Roth asintió y esbozó una sonrisa.

—Las fotos de la evaluación, claro. ¿Las tenéis aquí?

—Claro. Puedo ir a ver, si queréis esperar.

—Por supuesto —dijo Roth—. ¿Aquí?

—Bueno, es aquí arriba —dijo Tannahill, levantándose de la silla—… Si queréis podéis venir y ayudarme a buscar entre los archivos.

Roth y Metz siguieron a Tannahill, salieron del despacho y subieron a la planta de arriba.

El archivo era el clásico caos de archivadores de diferentes tipos situados contra las paredes y numerosas mesas en el centro, muchas de ellas combadas bajo el peso de las carpetas amontonadas. Tannahill sonrió divertido:

—Perdonad el jaleo… La asistenta está de vacaciones, claro.

—¿Por dónde empezamos? —preguntó Roth.

—Esos archivos son el registro de la comisaría —dijo Tannahill, señalando el lado derecho de la sala. Se acercó a la esquina, y Roth y Metz le siguieron. Tannahill abrió el cajón superior del archivador más próximo a la ventana—. 1988 —dijo—. 1988 a 1990. —Abrió el cajón superior del archivador de al lado—. Aquí noventa y tres y noventa y cuatro… Será el cuarto o el quinto empezando por ahí.

Metz se puso a abrir cajones, Roth también, y en un momento encontraron el archivador que contenía los documentos de los años 2000 a 2002. Cuando llevaban veinticinco minutos, Tannahill decidió sacar todas las carpetas y extenderlas por el suelo.

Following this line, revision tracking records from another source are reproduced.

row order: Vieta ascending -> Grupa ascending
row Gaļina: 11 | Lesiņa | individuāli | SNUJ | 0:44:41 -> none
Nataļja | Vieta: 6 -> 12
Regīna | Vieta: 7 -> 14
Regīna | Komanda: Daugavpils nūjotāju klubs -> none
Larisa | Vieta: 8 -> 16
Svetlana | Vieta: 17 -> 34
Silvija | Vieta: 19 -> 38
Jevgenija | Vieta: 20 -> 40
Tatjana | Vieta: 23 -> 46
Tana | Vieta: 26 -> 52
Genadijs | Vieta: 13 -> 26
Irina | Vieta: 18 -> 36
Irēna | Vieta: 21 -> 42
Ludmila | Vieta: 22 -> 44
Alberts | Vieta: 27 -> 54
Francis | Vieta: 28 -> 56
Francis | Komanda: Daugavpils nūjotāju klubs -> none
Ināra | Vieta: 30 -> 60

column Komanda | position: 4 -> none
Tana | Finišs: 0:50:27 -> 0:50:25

Los tres fueron examinándolas todas por duplicado, cada foto, cada documento desde julio de 2001 hasta el final del año. No había ningún archivo sobre McCullough. Ningún rastro. Ninguna foto.

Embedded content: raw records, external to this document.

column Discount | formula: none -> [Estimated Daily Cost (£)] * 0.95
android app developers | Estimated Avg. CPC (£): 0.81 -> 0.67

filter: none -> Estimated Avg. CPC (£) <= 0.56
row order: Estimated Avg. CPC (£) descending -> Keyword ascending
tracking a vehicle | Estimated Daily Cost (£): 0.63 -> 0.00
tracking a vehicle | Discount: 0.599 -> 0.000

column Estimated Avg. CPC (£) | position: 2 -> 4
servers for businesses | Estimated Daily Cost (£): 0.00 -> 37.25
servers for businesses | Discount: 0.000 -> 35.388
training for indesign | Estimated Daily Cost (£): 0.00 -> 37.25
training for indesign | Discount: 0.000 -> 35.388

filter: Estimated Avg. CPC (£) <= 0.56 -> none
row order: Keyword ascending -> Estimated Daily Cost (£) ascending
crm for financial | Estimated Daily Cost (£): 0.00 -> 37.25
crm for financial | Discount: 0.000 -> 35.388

—Alguien debe de habérselo llevado —observó Tannahill—. A veces pasa. Ya sabéis cómo van estas cosas, ¿no?

Roth no respondió. Estaba a punto de perder la paciencia. Sabía que si decía algo, la perdería del todo. Ya se estaba resignando a encontrarse en otro callejón sin salida, otro día que volvía a comisaría sin nada en las manos, cuando Tannahill de pronto levantó la vista y sonrió.

—Demasiado evidente —dijo, lentamente—. Joder, es tan evidente que ni he caído.

—¿En qué?

—Las fotos de cada año; están abajo… Saldrá en pequeño, pero estará ahí.

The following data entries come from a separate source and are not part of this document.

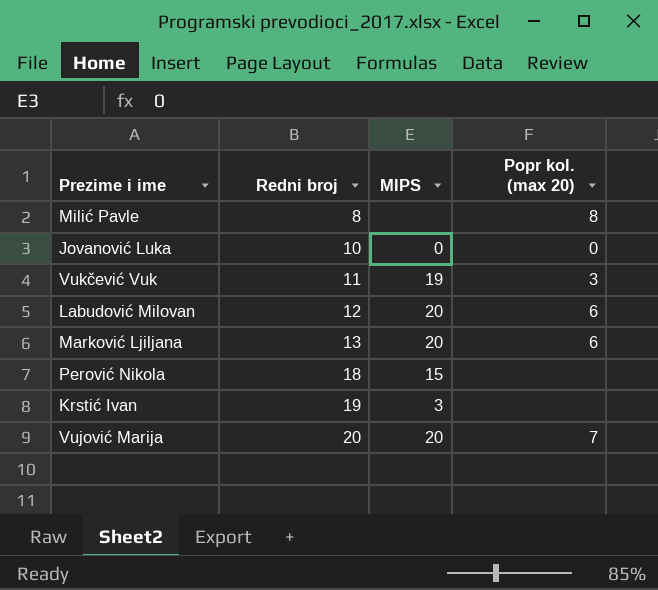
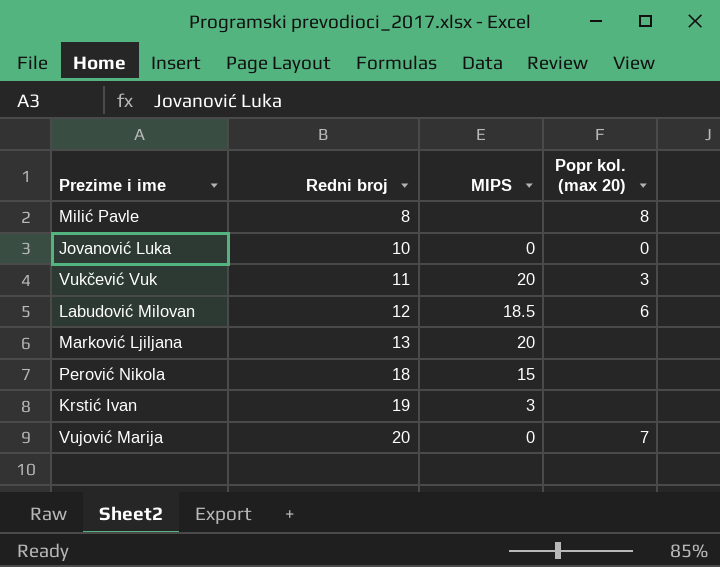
Vukčević Vuk | MIPS: 19 -> 20
Labudović Milovan | MIPS: 20 -> 18.5
Marković Ljiljana | Popr kol. (max 20): 6 -> none
Vujović Marija | MIPS: 20 -> 0

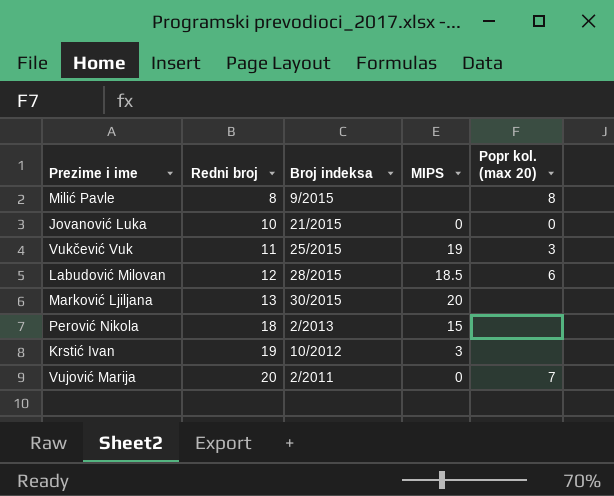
column Broj indeksa | position: none -> 3
Vukčević Vuk | MIPS: 20 -> 19

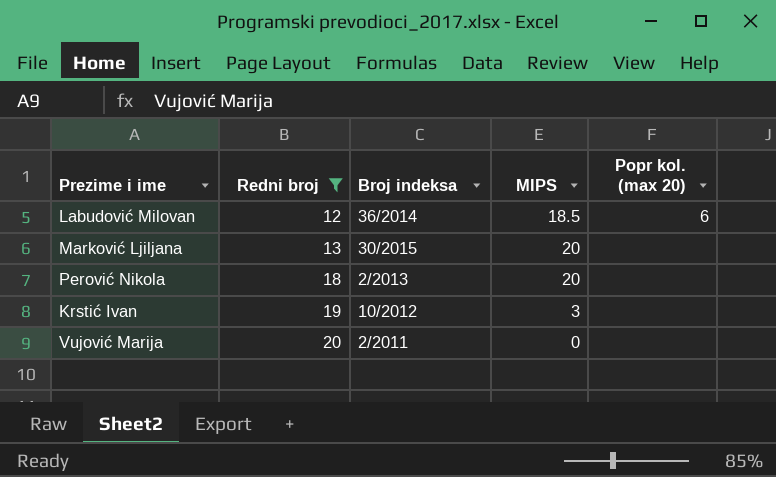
filter: none -> Redni broj >= 12
Labudović Milovan | Broj indeksa: 28/2015 -> 36/2014
Perović Nikola | MIPS: 15 -> 20
Vujović Marija | Popr kol. (max 20): 7 -> none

De nuevo Metz y Roth siguieron a Tannahill, que salió del archivo, bajó la escalera y fue hasta la zona de recepción de la comisaría. Las fotos del personal, tomadas año a año, solían exhibirse en los pasillos, pero en el Distrito Siete colgaban de las paredes de la cantina y de la sala de reuniones. Tannahill encontró la de 2001 en un momento, se subió en una silla para poder descolgarla y se pasó un momento examinando las caras de los hombres que aparecían en ella, del tamaño de una moneda pequeña.

—Ahí lo tenéis —dijo, señalando a un hombre, el tercero o cuarto por la derecha, en la segunda fila desde atrás.

Roth cogió la foto mientras Metz miraba por encima de su hombro. Roth frunció el ceño, negó con la cabeza y luego se echó a reír. Era un sonido extraño, abrupto, breve; luego paró y negó con la cabeza de nuevo.

—¿Qué? —se extrañó Tannahill—. ¿Qué pasa?

Roth no dijo nada, pero comenzó a sentir el peso de todo aquello. Empezaba a hacerse una idea de lo que tenían entre las manos, y le inquietaba profundamente.

—¿Conocéis a este tipo? —preguntó Tannahill—. ¿Conocéis a McCullough?

Roth seguía meneando la cabeza.

—No, no conocemos a McCullough —contestó en voz baja—. Pero conocemos a alguien que estaba usando su nombre.